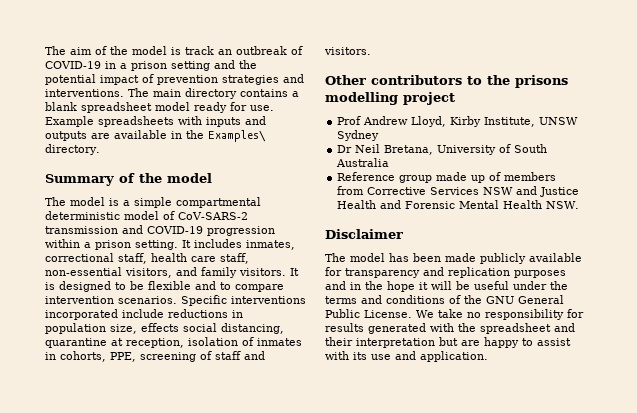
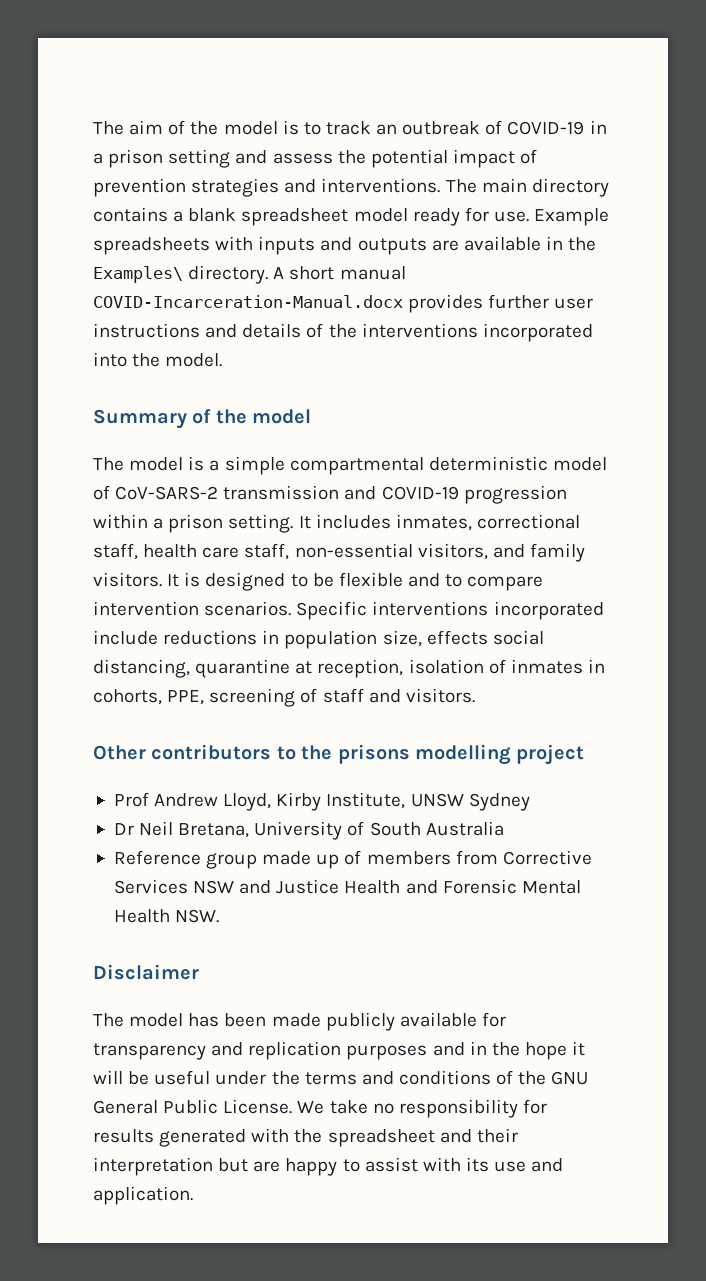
(181, 51) none -> [303,122,321,135] to
(235, 64) none -> [272,153,333,164] assess
(100, 149) none -> [273,266,406,280] [93,294,594,313] [93,323,593,342] [93,352,223,367] A short manual COVID-Incarceration-Manual.docx provides further user instructions and details of the interventions incorporated into the model.

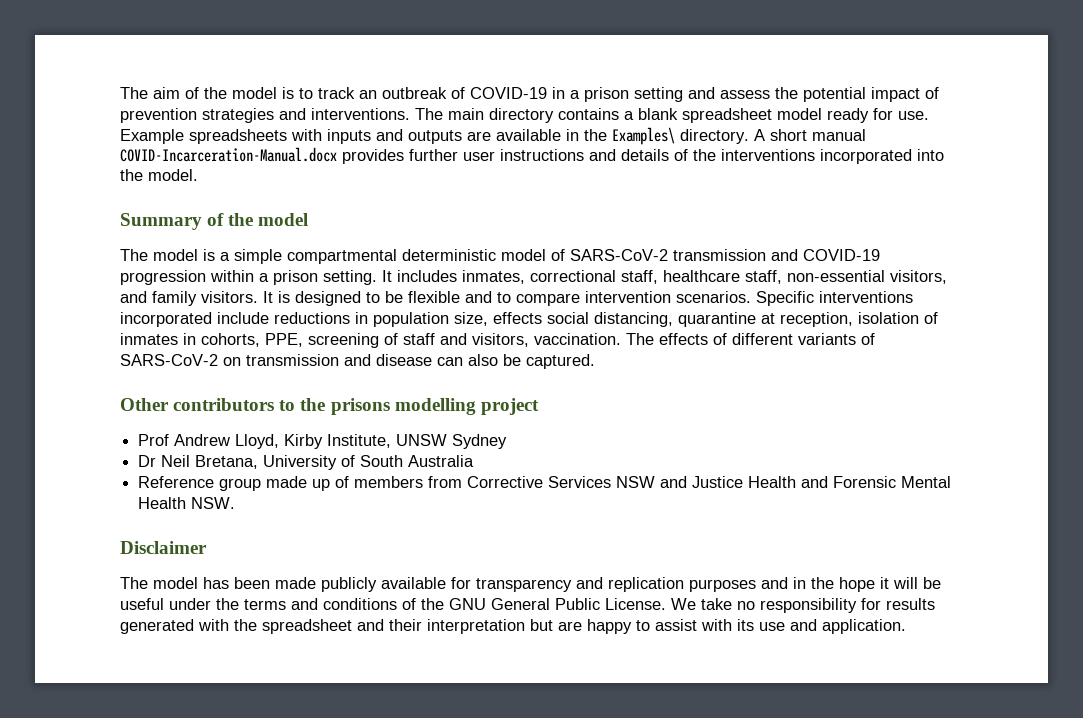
[115,486,219,500] CoV-SARS-2 -> [570,249,668,261] SARS-CoV-2
[143,544,240,558] health care -> [663,270,740,282] healthcare
[405,688,475,703] visitors. -> [472,333,875,347] [120,354,595,369] visitors, vaccination. The effects of different variants of SARS-CoV-2 on transmission and disease can also be captured.

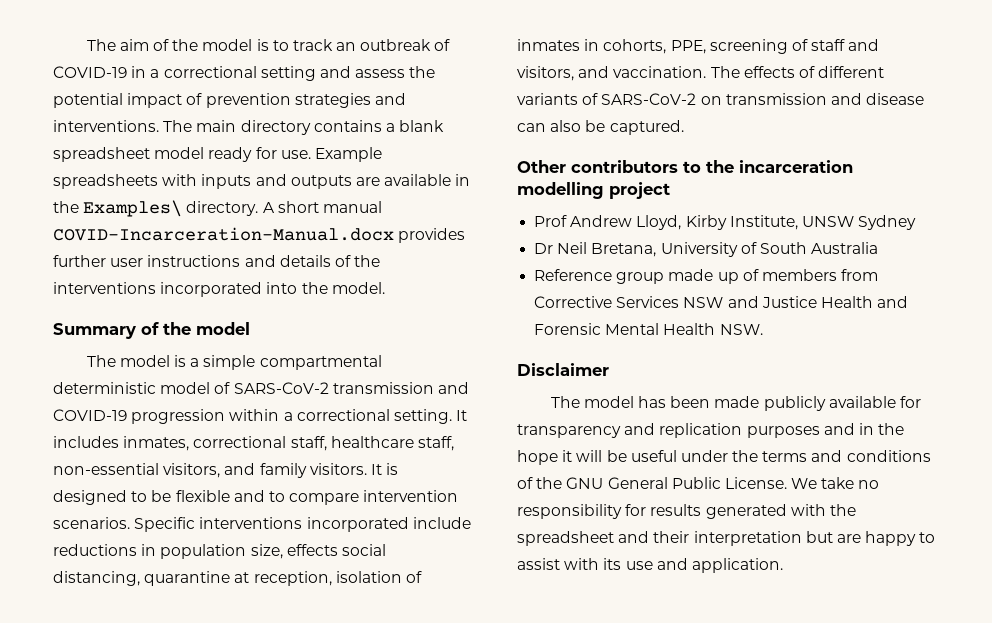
[584,87,629,102] prison -> [163,66,257,78] correctional
[273,270,318,285] prison -> [296,409,390,421] correctional
(529, 340) none -> [578,66,610,78] and
[330,398,390,415] prisons -> [739,160,853,173] incarceration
————————
* **Work task**: Give back exactly the lines from the line with "[115,486,219,500] CoV-SARS-2 ->" through the end of the material above, and omit every picture.

* **Response to this task**:
[115,486,219,500] CoV-SARS-2 -> [570,249,668,261] SARS-CoV-2
[143,544,240,558] health care -> [663,270,740,282] healthcare
[405,688,475,703] visitors. -> [472,333,875,347] [120,354,595,369] visitors, vaccination. The effects of different variants of SARS-CoV-2 on transmission and disease can also be captured.

[584,87,629,102] prison -> [163,66,257,78] correctional
[273,270,318,285] prison -> [296,409,390,421] correctional
(529, 340) none -> [578,66,610,78] and
[330,398,390,415] prisons -> [739,160,853,173] incarceration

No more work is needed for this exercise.